Personal information
- Full name: Kristin Magdalen Klein (-Keefe)
- Born: March 20, 1970 (age 56) Santa Monica, California, U.S.
- Height: 6 ft 0 in (183 cm)
- College / University: Stanford University

Volleyball information
- Position: Outside hitter
- Number: 6

National team
| 1992–1996 | United States |

Medal record
Women's volleyball
Representing the United States
FIVB World Grand Prix
| Gold medal – first place | 1995 Shanghai |  |
Pan American Games
| Silver medal – second place | 1995 Mar del Plata | Team |
World Student Games
| Bronze medal – third place | 1991 Sheffield | Team |

= Kristin Klein =

American volleyball player

Kristin Klein Keefe ( Kristin Magdalen Klein; born March 20, 1970), more commonly known as Kristin Klein, is an American retired volleyball player who played as an outside hitter. She represented the United States national team at the 1996 Summer Olympics in Atlanta, finishing in seventh place.

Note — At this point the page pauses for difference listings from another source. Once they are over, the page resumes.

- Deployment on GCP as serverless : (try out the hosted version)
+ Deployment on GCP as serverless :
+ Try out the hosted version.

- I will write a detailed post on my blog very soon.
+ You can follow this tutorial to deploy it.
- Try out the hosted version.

Klein played as a member of the United States B-team at the 1991 Pan American Games. She also played at the 1991 Summer Universiade in Sheffield, where she won a bronze medal.

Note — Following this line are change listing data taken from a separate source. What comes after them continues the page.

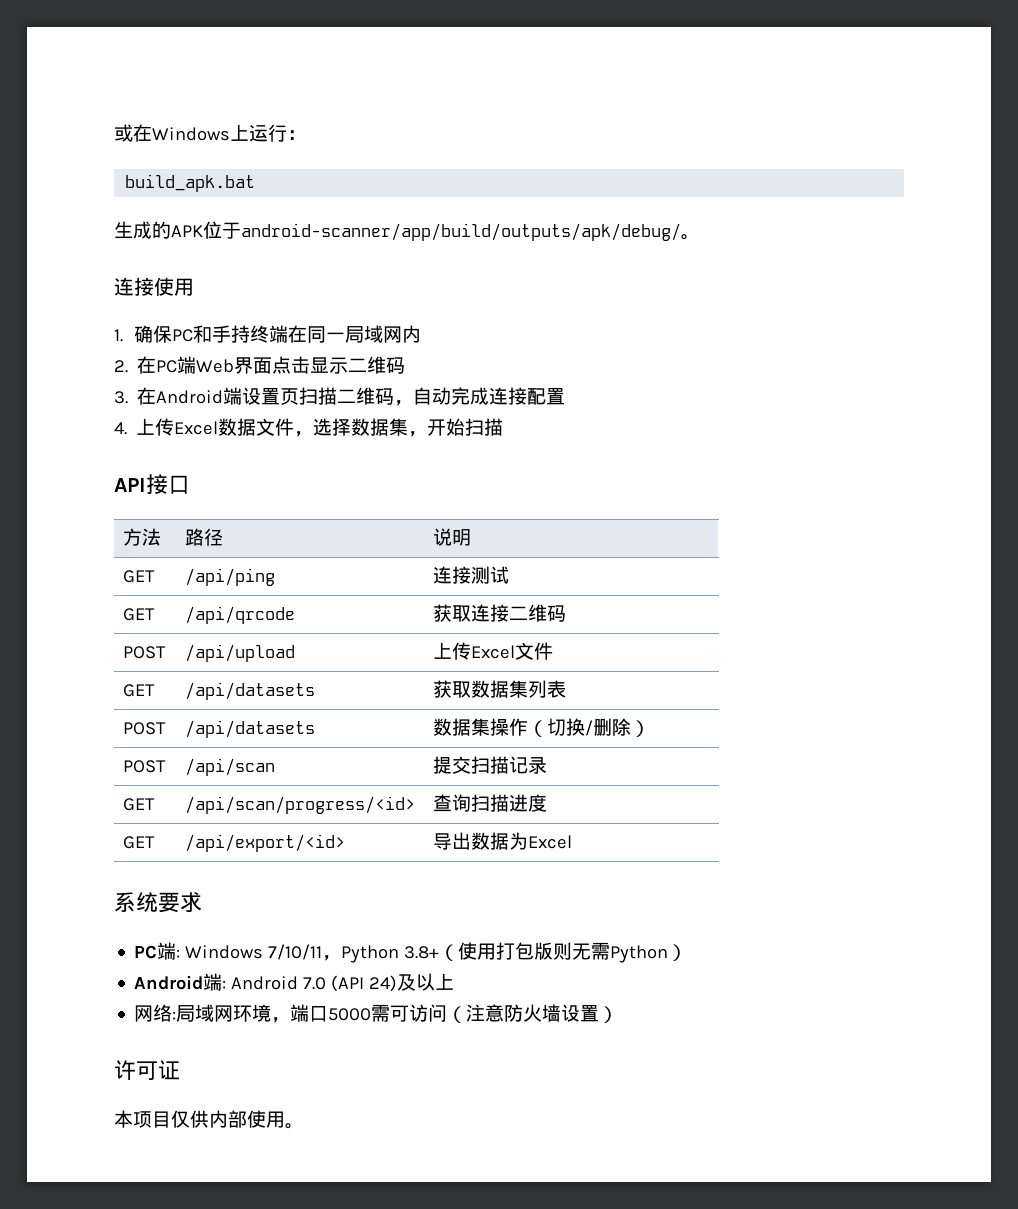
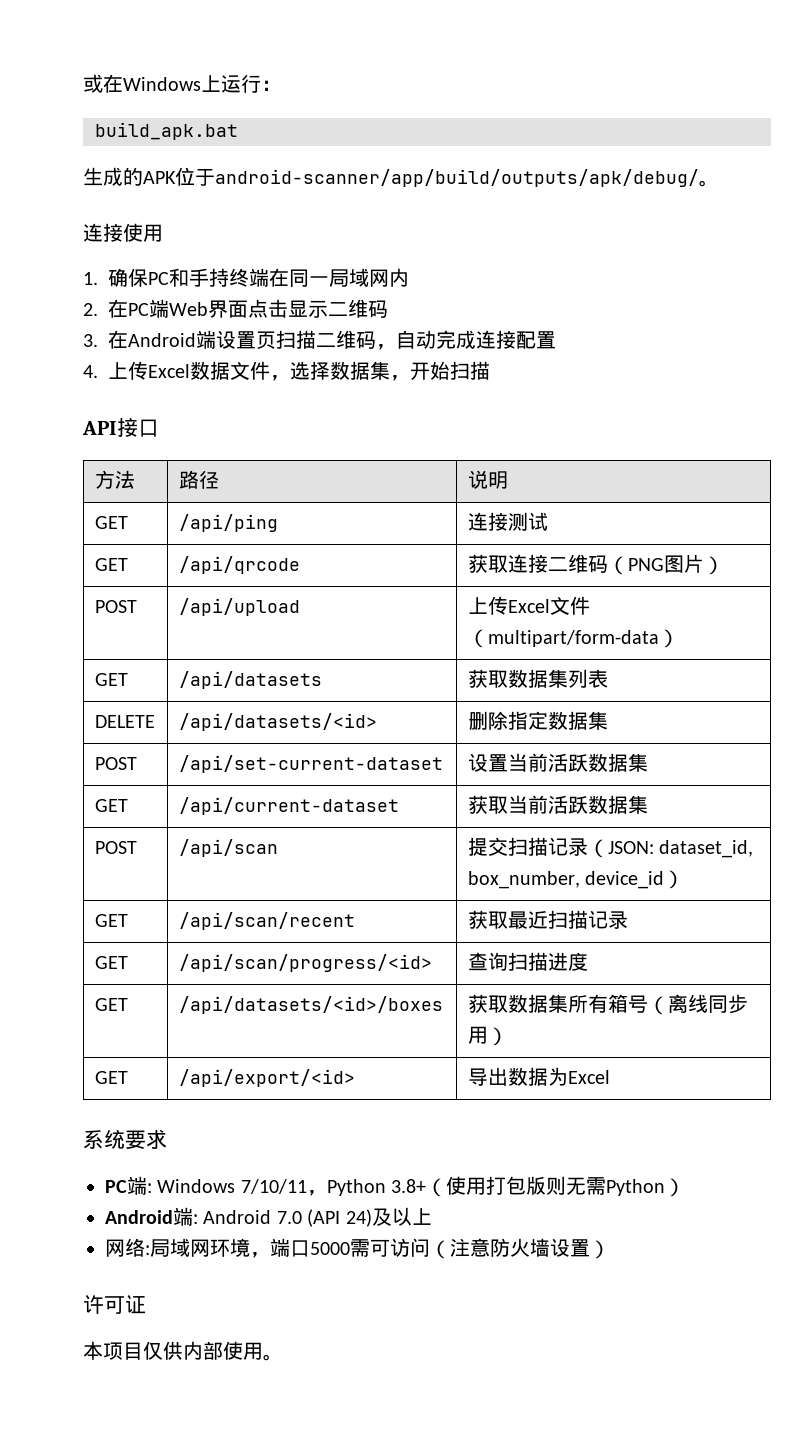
- GET | /api/qrcode | 获取连接二维码
+ GET | /api/qrcode | 获取连接二维码（PNG图片）
- POST | /api/upload | 上传Excel文件
+ POST | /api/upload | 上传Excel文件（multipart/form-data）
- POST | /api/datasets | 数据集操作（切换/删除）
+ DELETE | /api/datasets/<id> | 删除指定数据集
+ POST | /api/set-current-dataset | 设置当前活跃数据集
+ GET | /api/current-dataset | 获取当前活跃数据集
- POST | /api/scan | 提交扫描记录
+ POST | /api/scan | 提交扫描记录（JSON: dataset_id, box_number, device_id）
+ GET | /api/scan/recent | 获取最近扫描记录
+ GET | /api/datasets/<id>/boxes | 获取数据集所有箱号（离线同步用）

Klein joined the United States national team in August 1992. In 1995, she won a silver medal at the Pan American Games in Mar del Plata. She then won a gold medal at the 1995 FIVB Grand Prix in Shanghai.

==College==

Klein played college women's volleyball for Stanford University, where she was a four-time All-American from 1988 to 1991. In 1991, she was selected as Volleyball Monthlys Player of the Year.

==International competitions==
- 1991 - Pan American Games
- 1991 - World University Games (bronze)
- 1993 - NORCECA Zone Championship (silver)
- 1994 - World Grand Prix
- 1994 - World Championship
- 1995 - NORCECA Zone Championship
- 1995 - World Grand Prix (gold)
- 1995 - Pan American Games (silver)
- 1996 - Summer Olympics (7th place)

==Personal life==

Klein is married to former Stanford basketball and NBA player Adam Keefe; both were inducted into the Stanford Athletic Hall of Fame in 2000. They have two daughters, Caitlin and Michaela, who were on the Stanford women's volleyball team from 2016 to 2020. They also have a son, James, who is on the Stanford men's basketball team.